Il rebus per Napolitano: esecutivo con numeri certi
ROMA — Neanche Giorgio Napolitano può prevedere dove approderà il viaggio delle consultazioni per chiudere la proibitiva sfida del dopo-voto. Ma un’idea dello spirito con cui tutti (lui compreso, ovviamente) dovrebbero prepararsi all’appuntamento per dare un esecutivo al Paese o per rimandarlo subito alle urne, quella l’ha chiara da sempre. E ieri ha trovato il modo di ripeterla e riproporla, infilando un paio di frasi ad hoc nel discorso per celebrare il 17 marzo, anniversario dell’Unità d’Italia. Frasi nelle quali tutto si tiene. Perché, oltre a indicare un metodo, riassumono un vero e proprio programma di governo.
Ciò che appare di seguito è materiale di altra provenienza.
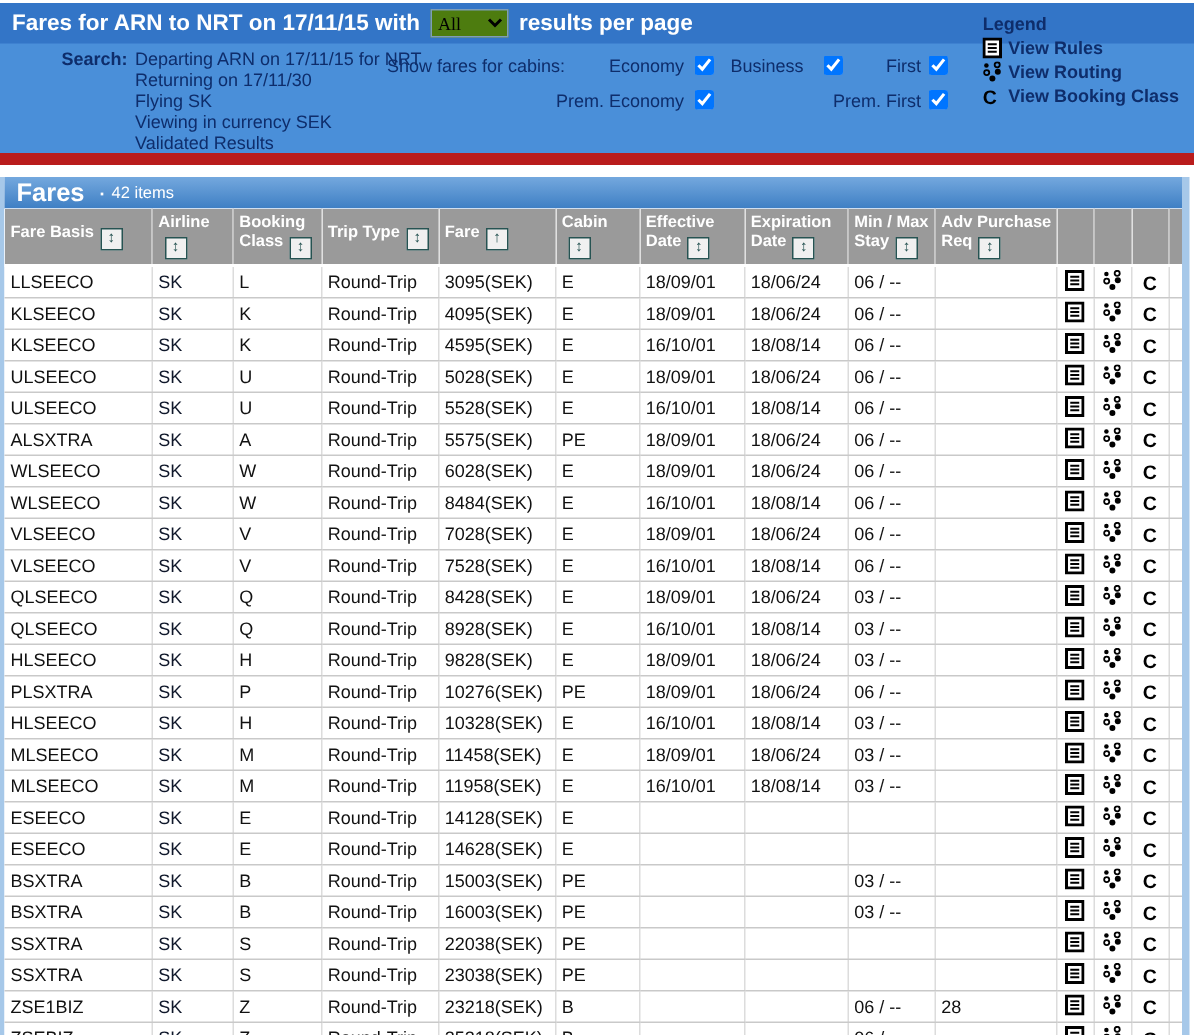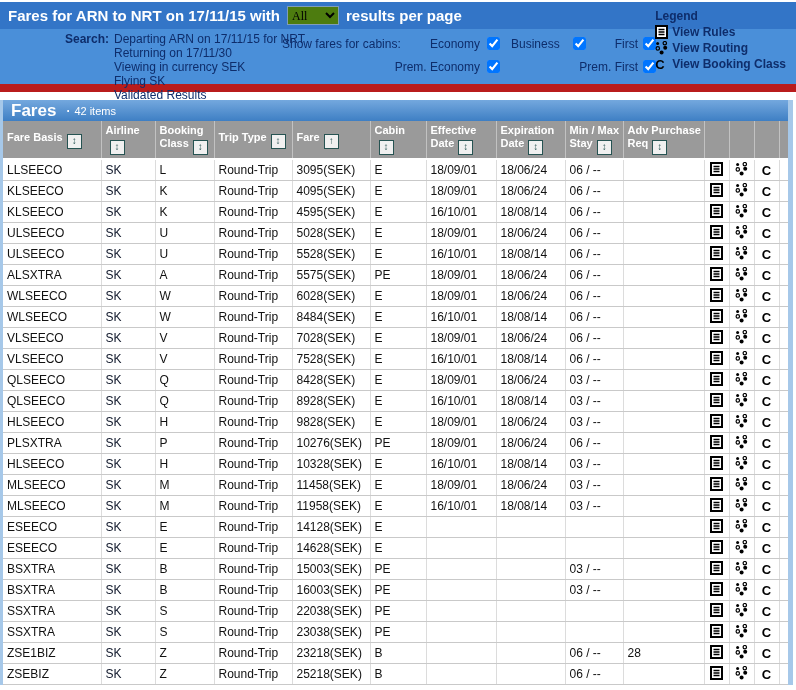"Search:" .searchpanel { height: 55px -> 73px; margin-left: 24px -> none }
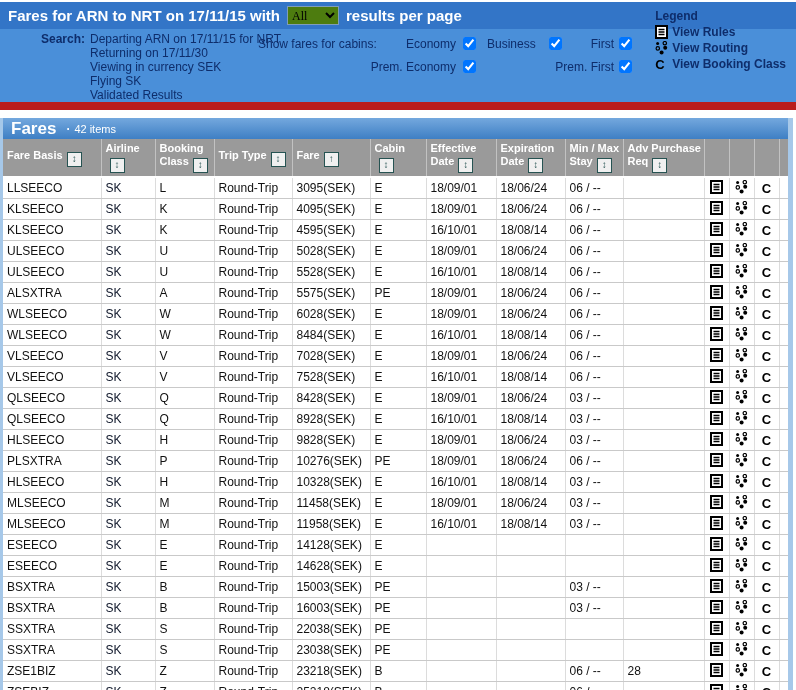"Viewing in currency SEK" div { order: before "Flying SK" -> after "Flying SK" }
Dice il presidente della Repubblica: «Noi italiani siamo oggi, e credo che lo sappiamo bene, di nuovo in un momento difficile e duro, per l’economia che non cresce, per la disoccupazione che aumenta e dilaga tra i giovani, per il Mezzogiorno che resta indietro, per quel che non va nello Stato, nelle istituzioni, nella politica e che va modificato, che richiede già da tempo di essere riformato. Ritroviamo dunque orgoglio e fiducia, e ritroviamo il senso dell’unità necessaria… Unità , volontà di riscatto, voglia di fare e stare insieme nell’interesse generale, senza dividerci in fazioni contrapposte su tutto, senza perdere spirito costruttivo e senso di responsabilità ».
Un appello che va al di là dei doveri d’ufficio di un capo dello Stato, in quanto indica i suoi sentimenti e il suo assillo. E quindi anticipa ciò che chiederà ai propri interlocutori da mercoledì, quando si aprirà il gran consulto al Quirinale. Ai partiti restano insomma due giorni, per decidere quale atteggiamento prendere e negoziare una eventuale soluzione da proporre al presidente.
Un tempo brevissimo e lunghissimo insieme. Nel quale ogni antenna politica sarà indirizzata in particolare sul Partito democratico, uscito vincitore-perdente dal voto: vantando una maggioranza assoluta alla Camera e una relativa al Senato, ha il diritto di aspettarsi tra giovedì e venerdì un incarico — probabilmente non pieno — anche se ancora non dispone di numeri certi per assicurarsi la fiducia a Palazzo Madama. Posto che ottenga l’incarico, spetterà poi al segretario e candidato premier Bersani consultare a sua volta le forze politiche e verificare la praticabilità della scommessa di cui parla da un paio di settimane e che si basa su una molto ardua intesa con il Movimento 5 Stelle. Da costruire magari su un’agenda in sintonia con i programmi di Grillo e sul profilo alto di qualche ministro espressione della società civile più che della politica, com’è avvenuto con il ticket vincente Boldrini-Grasso (sebbene per qualcuno quell’operazione potrebbe rivelarsi in perdita, nel medio termine, quasi che con quelle nomine il Pd abbia portato a casa troppo). Dopo di che risalirà al Colle e scioglierà la riserva, accettando. Dovrà però dimostrare di avere la necessaria autosufficienza. Altrimenti sarà costretto a rinunciare.
Se questo sarà lo schema di partenza, di sicuro comunque Napolitano imporrà tempi serrati. Dal suo punto di vista, infatti, ogni giorno perso è un rischio in più per la nostra economia sotto stress.
L’alternativa potrebbe essere un mandato esplorativo a un’alta carica dello Stato, e in questo caso il candidato di riserva sarebbe già pronto, Pietro Grasso, per sondare l’ipotesi del cosiddetto «governo del presidente» o «istituzionale» (ma la disputa nominalistica non entusiasma il Colle). Un esecutivo d’emergenza con un piano d’emergenza e con un premier in grado di raccogliere consensi trasversali, magari senza patti politici siglati dalle segreterie: riforma elettorale, misure anticrisi, costi della politica e, se si può, poco altro.
«Napolitano, pensaci tu», urlava ieri la folla accorsa in piazza del Quirinale. Inutile dire che ci sta pensando e che ci si tormenta sopra. Consapevole che, per chiudere con successo la partita, gli serviranno il «sangue freddo e la fatica» che nelle stesse ore lui ha augurato a Laura Boldrini.